If parcel and package delivery is a bit of a problem because there’s a fear your goods will go missing, one part suitcase and another alert system could have your back.
A new gadget is on its way to being created, gracing the web presence that is Kickstarter this week to possibly save homes from having parcels, packages, groceries, and more go missing when they’re left outside.
We’ve all been there or at the very least had the worry that at one point in time, delivered products won’t be delivered, or if they are, will get nicked or taken from your doorstep while you’re not home. You might find the first one a problem with a mail or delivery service — and many of us have seen that — while folks who live nearby may not always have your back when it comes to receiving your delivery, because this is a serious problem.
Quite seriously, a search for “stolen mail” achieves over 18 million results on Google, while the makers of a new gadget aimed at fixing this problem suggest that in America alone over 50 million online shopping have experienced some kind of delivery failure, costing over 1.6 billion dollars in replacement costs.
That’s an issue, and one the “Jeffrie” plans to try to solve, with what is basically a package holder and a smart alert system that can talk to your phone once the delivery is made.
The concept is simple enough, with what is basically a small zip-up flat-packed suitcase that hangs over the door capable of holding up to 23 kilograms of weight. The Jeffrie mailbox is made from materials that are hard to tear while also being insulated, and are totally collapsible, allowing it to be stored easily when not in use.
In essence, you set this unique little suitcase over the door before you leave the home, leaving it unlocked for your delivery driver, mail-person, courier, and so on.
If they’re allowed to leave the package without your signature, they can put the package(s) into the suitcase-like mailbox hanging over the door, and then lock it using what is basically a suitcase lock on the side.
Locked inside, the bag uses an element of smarts to send a notification to phones using a specific app to say that voila, a package has arrived.
That’s the gadget side of things with this concept, because when used with other monitoring devices — say a Ring doorbell or an outdoor Arlo security camera — you could essentially find someone trying to tamper and steal your parcels.
Interestingly, because the mailbox is made of fabric and hangs over the door, there is always going to be a risk that someone might cut in and attempt to steal the package-holding doorman altogether, something that can theoretically happen, particularly since there is no security feature in the mailbox to warn you if Jeffrie has been removed.
However, representatives for Jeffrie told Pickr that the case itself is made from “a special cut resistant mesh in the fabric” aimed at stopping people from cutting through the bag, while the mechanism holding the Jeffrie bag is also made of metal, with these elements aimed at reducing the likelihood that something like this happens.
The biggest catch we suspect will probably arise in the signature for goods, with few delivery drivers outside of those with groceries from supermarkets requiring a signature before a delivery is made.
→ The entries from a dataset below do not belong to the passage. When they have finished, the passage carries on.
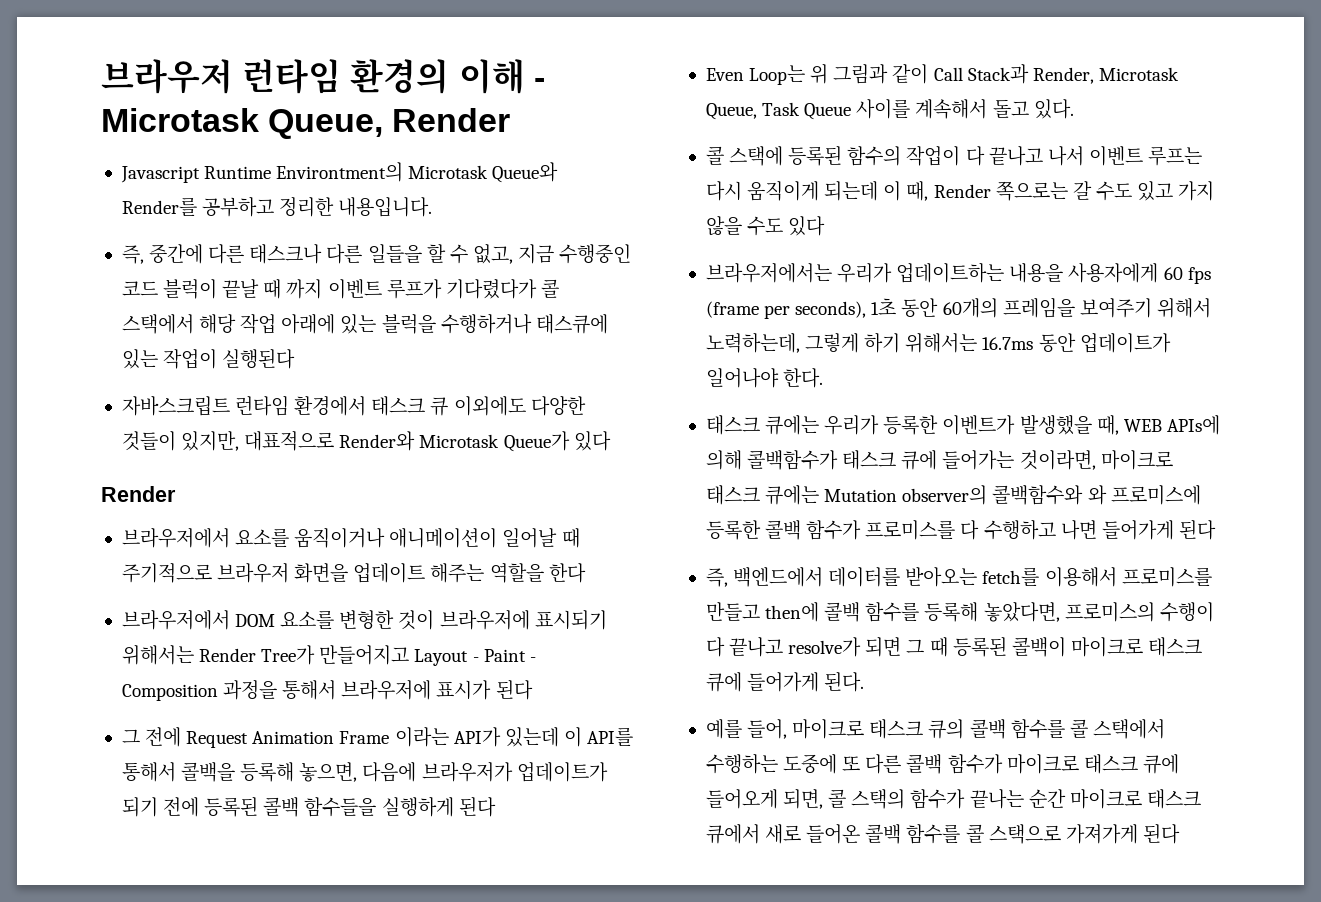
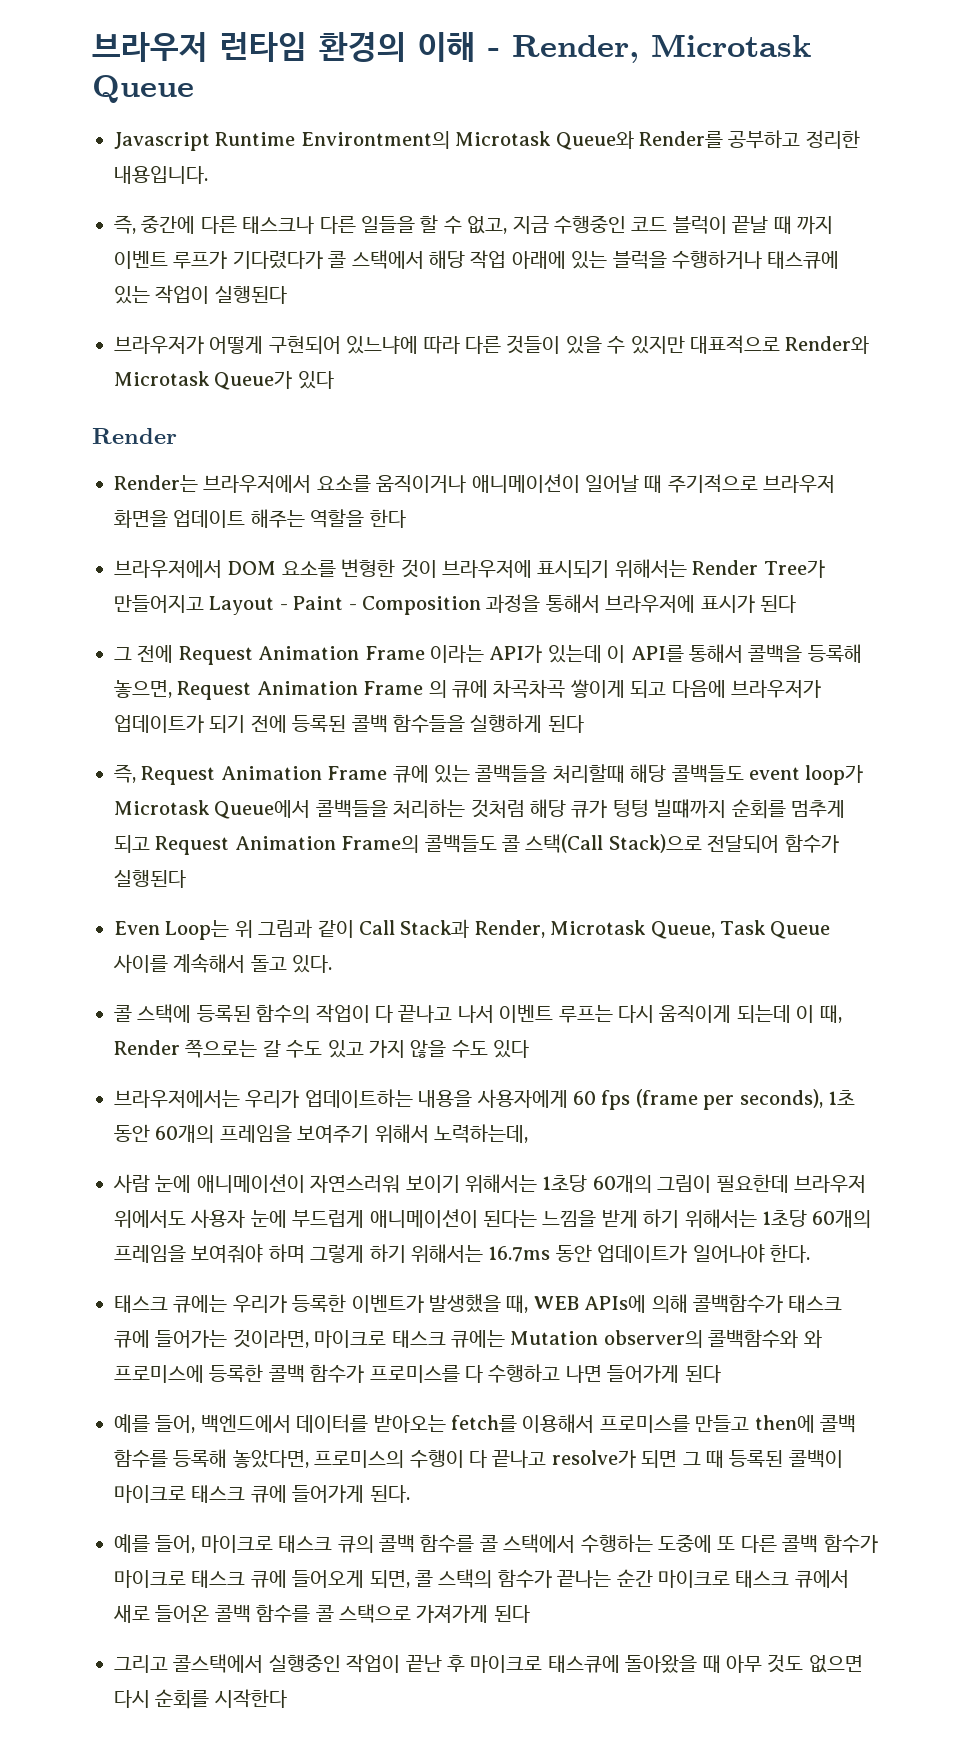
- 브라우저 런타임 환경의 이해 - Microtask Queue, Render
+ 브라우저 런타임 환경의 이해 - Render, Microtask Queue
- 자바스크립트 런타임 환경에서 태스크 큐 이외에도 다양한 것들이 있지만, 대표적으로 Render와 Microtask Queue가 있다
+ 브라우저가 어떻게 구현되어 있느냐에 따라 다른 것들이 있을 수 있지만 대표적으로 Render와 Microtask Queue가 있다
- 브라우저에서 요소를 움직이거나 애니메이션이 일어날 때 주기적으로 브라우저 화면을 업데이트 해주는 역할을 한다
+ Render는 브라우저에서 요소를 움직이거나 애니메이션이 일어날 때 주기적으로 브라우저 화면을 업데이트 해주는 역할을 한다
- 그 전에 Request Animation Frame 이라는 API가 있는데 이 API를 통해서 콜백을 등록해 놓으면, 다음에 브라우저가 업데이트가 되기 전에 등록된 콜백 함수들을 실행하게 된다
+ 그 전에 Request Animation Frame 이라는 API가 있는데 이 API를 통해서 콜백을 등록해 놓으면, Request Animation Frame 의 큐에 차곡차곡 쌓이게 되고 다음에 브라우저가 업데이트가 되기 전에 등록된 콜백 함수들을 실행하게 된다
+ 즉, Request Animation Frame 큐에 있는 콜백들을 처리할때 해당 콜백들도 event loop가 Microtask Queue에서 콜백들을 처리하는 것처럼 해당 큐가 텅텅 빌떄까지 순회를 멈추게 되고 Request Animation Frame의 콜백들도 콜 스택(Call Stack)으로 전달되어 함수가 실행된다
- 브라우저에서는 우리가 업데이트하는 내용을 사용자에게 60 fps (frame per seconds), 1초 동안 60개의 프레임을 보여주기 위해서 노력하는데, 그렇게 하기 위해서는 16.7ms 동안 업데이트가 일어나야 한다.
+ 브라우저에서는 우리가 업데이트하는 내용을 사용자에게 60 fps (frame per seconds), 1초 동안 60개의 프레임을 보여주기 위해서 노력하는데,
+ 사람 눈에 애니메이션이 자연스러워 보이기 위해서는 1초당 60개의 그림이 필요한데 브라우저 위에서도 사용자 눈에 부드럽게 애니메이션이 된다는 느낌을 받게 하기 위해서는 1초당 60개의 프레임을 보여줘야 하며 그렇게 하기 위해서는 16.7ms 동안 업데이트가 일어나야 한다.
- 즉, 백엔드에서 데이터를 받아오는 fetch를 이용해서 프로미스를 만들고 then에 콜백 함수를 등록해 놓았다면, 프로미스의 수행이 다 끝나고 resolve가 되면 그 때 등록된 콜백이 마이크로 태스크 큐에 들어가게 된다.
+ 예를 들어, 백엔드에서 데이터를 받아오는 fetch를 이용해서 프로미스를 만들고 then에 콜백 함수를 등록해 놓았다면, 프로미스의 수행이 다 끝나고 resolve가 되면 그 때 등록된 콜백이 마이크로 태스크 큐에 들어가게 된다.
+ 그리고 콜스택에서 실행중인 작업이 끝난 후 마이크로 태스큐에 돌아왔을 때 아무 것도 없으면 다시 순회를 시작한다

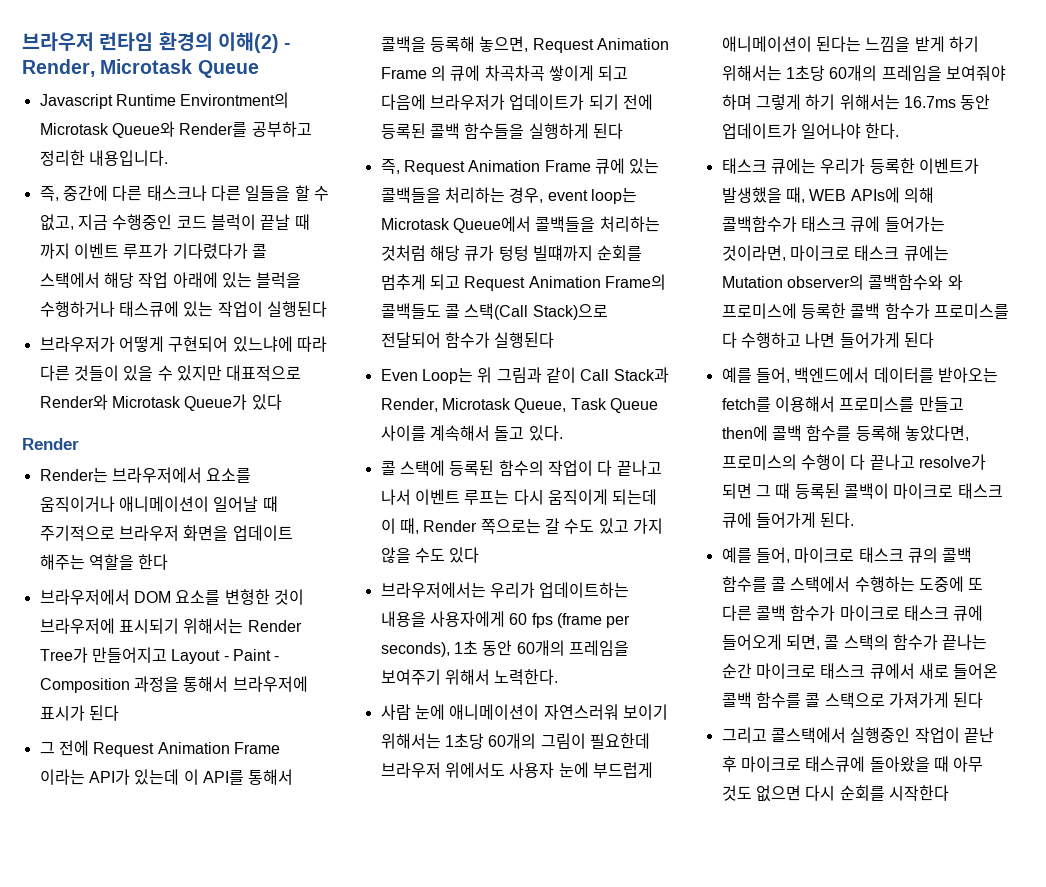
- 브라우저 런타임 환경의 이해 - Render, Microtask Queue
+ 브라우저 런타임 환경의 이해(2) - Render, Microtask Queue
- 즉, Request Animation Frame 큐에 있는 콜백들을 처리할때 해당 콜백들도 event loop가 Microtask Queue에서 콜백들을 처리하는 것처럼 해당 큐가 텅텅 빌떄까지 순회를 멈추게 되고 Request Animation Frame의 콜백들도 콜 스택(Call Stack)으로 전달되어 함수가 실행된다
+ 즉, Request Animation Frame 큐에 있는 콜백들을 처리하는 경우, event loop는 Microtask Queue에서 콜백들을 처리하는 것처럼 해당 큐가 텅텅 빌떄까지 순회를 멈추게 되고 Request Animation Frame의 콜백들도 콜 스택(Call Stack)으로 전달되어 함수가 실행된다
- 브라우저에서는 우리가 업데이트하는 내용을 사용자에게 60 fps (frame per seconds), 1초 동안 60개의 프레임을 보여주기 위해서 노력하는데,
+ 브라우저에서는 우리가 업데이트하는 내용을 사용자에게 60 fps (frame per seconds), 1초 동안 60개의 프레임을 보여주기 위해서 노력한다.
While Jeffrie will at least be able to keep supermarket goods insulated from the cold or even the heat, it won’t sign your deliveries for you, and so if someone from the local post or another delivery driver requires a signature, you are sadly out of luck.
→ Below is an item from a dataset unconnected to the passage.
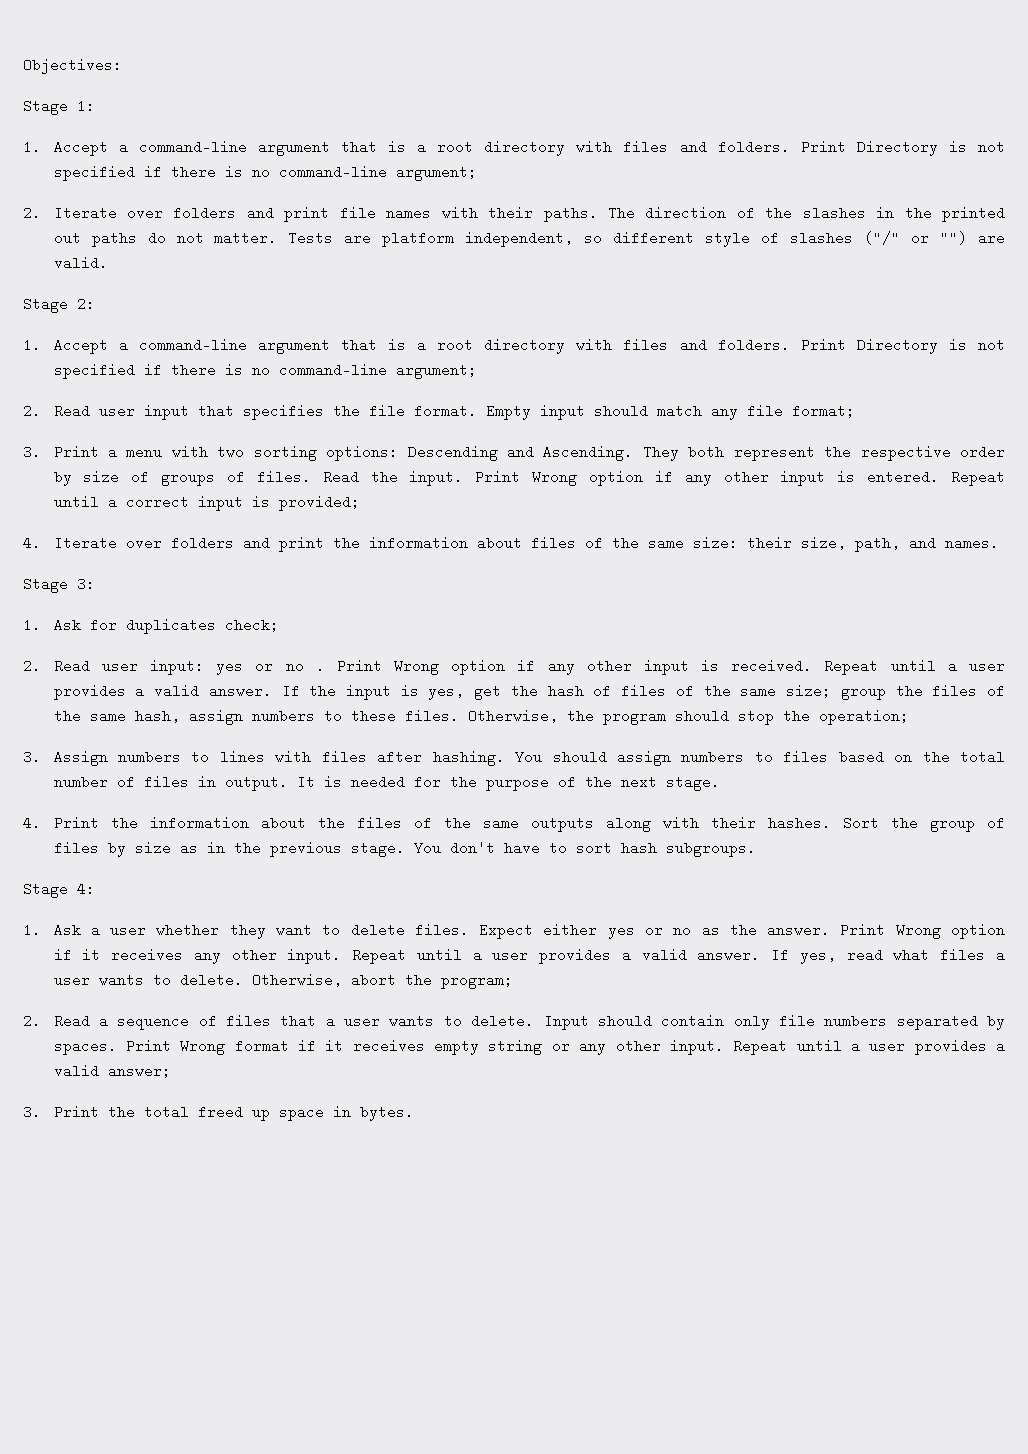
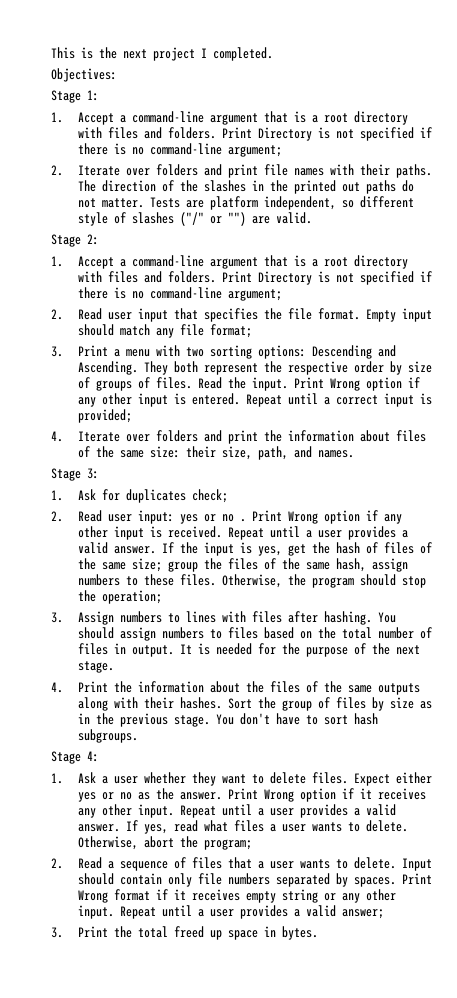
+ This is the next project I completed.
However, it is a solution that’s being thought of, with Jeffrie’s creators at LiLoe talking with representatives from Australia Post in the past, while also testing the product in various places.
Right now, as is the case with numerous small start-up products, Jeffrie is in a crowdfunding stage, going out to Kickstarter to see whether audiences would actually find a $149 USD price-tag worth it for a fabric-friendly-but-otherwise digital assistant.
If that’s you and you’re happy to plonk down the cash, expect delivery later this year.